Principle 1: Continuous improvement and building trust

instruments made under the PGPA Act:

Best practice advice

Regulators should seek to improve how they exercise their powers and deliver their legislated functions, while remaining flexible and responsive to changing circumstances. Regulators should take into account and respond to community expectations of good regulatory practice to build trust and public confidence in their operations and in Australia’s regulatory system.

Regulators should embed methodologies to understand the costs, impact and outcomes of regulation and collect evidence of this at a system-wide level, using insights to support and drive improved outcomes.

Best practice requires that regulators consider, and aim to improve on, the combined regulatory burden of governments on business and the community. Regulators should take a whole-of-system perspective, building and maintaining collaborative relationships with other regulators to develop a shared understanding of respective roles and responsibilities, and identify gaps and areas of overlap.
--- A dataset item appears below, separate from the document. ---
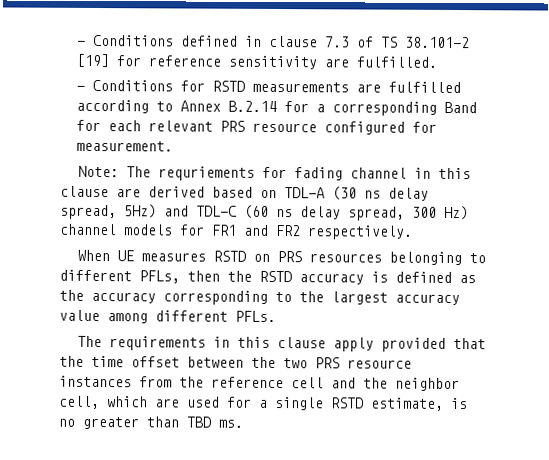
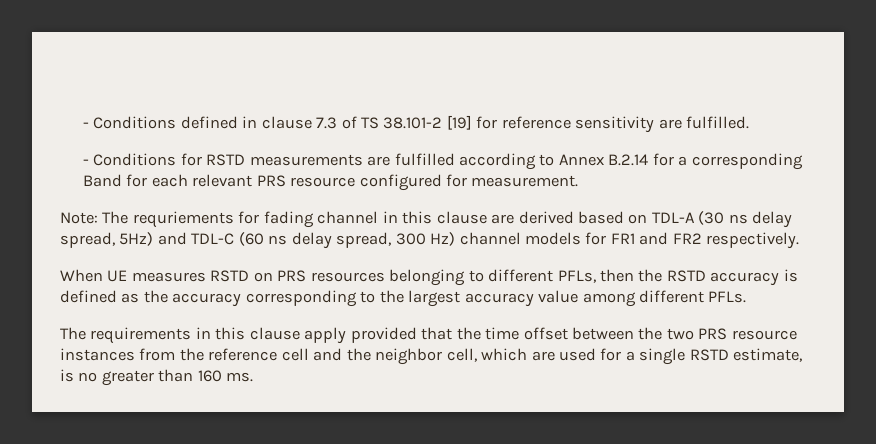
- The requirements in this clause apply provided that the time offset between the two PRS resource instances from the reference cell and the neighbor cell, which are used for a single RSTD estimate, is no greater than TBD ms.
+ The requirements in this clause apply provided that the time offset between the two PRS resource instances from the reference cell and the neighbor cell, which are used for a single RSTD estimate, is no greater than 160 ms.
In practical terms, a commitment to continuous improvement and building trust means regulators:

  • have well-defined, communicated and embedded organisational values and culture that articulate the type of regulator and regulatory posture they seek to adopt—such as through the development of cultural or values statements.
  • actively build staff capability, including ensuring staff have relevant knowledge of the regulatory craft and the industry they regulate, and have the capacity and are empowered to identify and implement improved practices.
  • have in place transparent external accountability processes encouraging procedural fairness, accessibility and responsiveness that builds public trust and confidence in the performance of their regulatory functions—For example, transparent complaints and feedback handling procedures.
  • hold themselves to account through internal accountability processes that foster a culture of continuous improvement and reflection—such as holding rigorous ex-post reviews of regulatory actions to identify learnings and explore opportunities for improvement, and regular reviews of operating procedures.
  • undertake regular and independent performance reviews and take ownership of and respond to recommendations of external reviews of their performance such as those conducted by the Australian National Audit Office.
  • provide clear information about the rationale for compliance costs and actively engage with stakeholders to identify solutions to avoid or reduce unnecessary costs.
  • seek guidance from the Department of Finance on the application of user charging (cost recovery) arrangements, ensuring these align with the Australian Government Charging Framework (for more information see RMG 302 – Australian Government Charging Framework under Tools and templates).
  • take a broad perspective of the regulatory environment, including conducting environmental scans and considering best practice examples from other jurisdictions and regulatory systems.
  • identify and minimise duplication, and harmonise activities with other regulators to achieve better regulatory outcomes, including establishing clear operational scopes, sharing intelligence and producing common guidance.
  • actively share learnings and insights by participating in communities of practice, engaging with other regulators and stakeholders to reflect on best practice and lessons learned, including failures.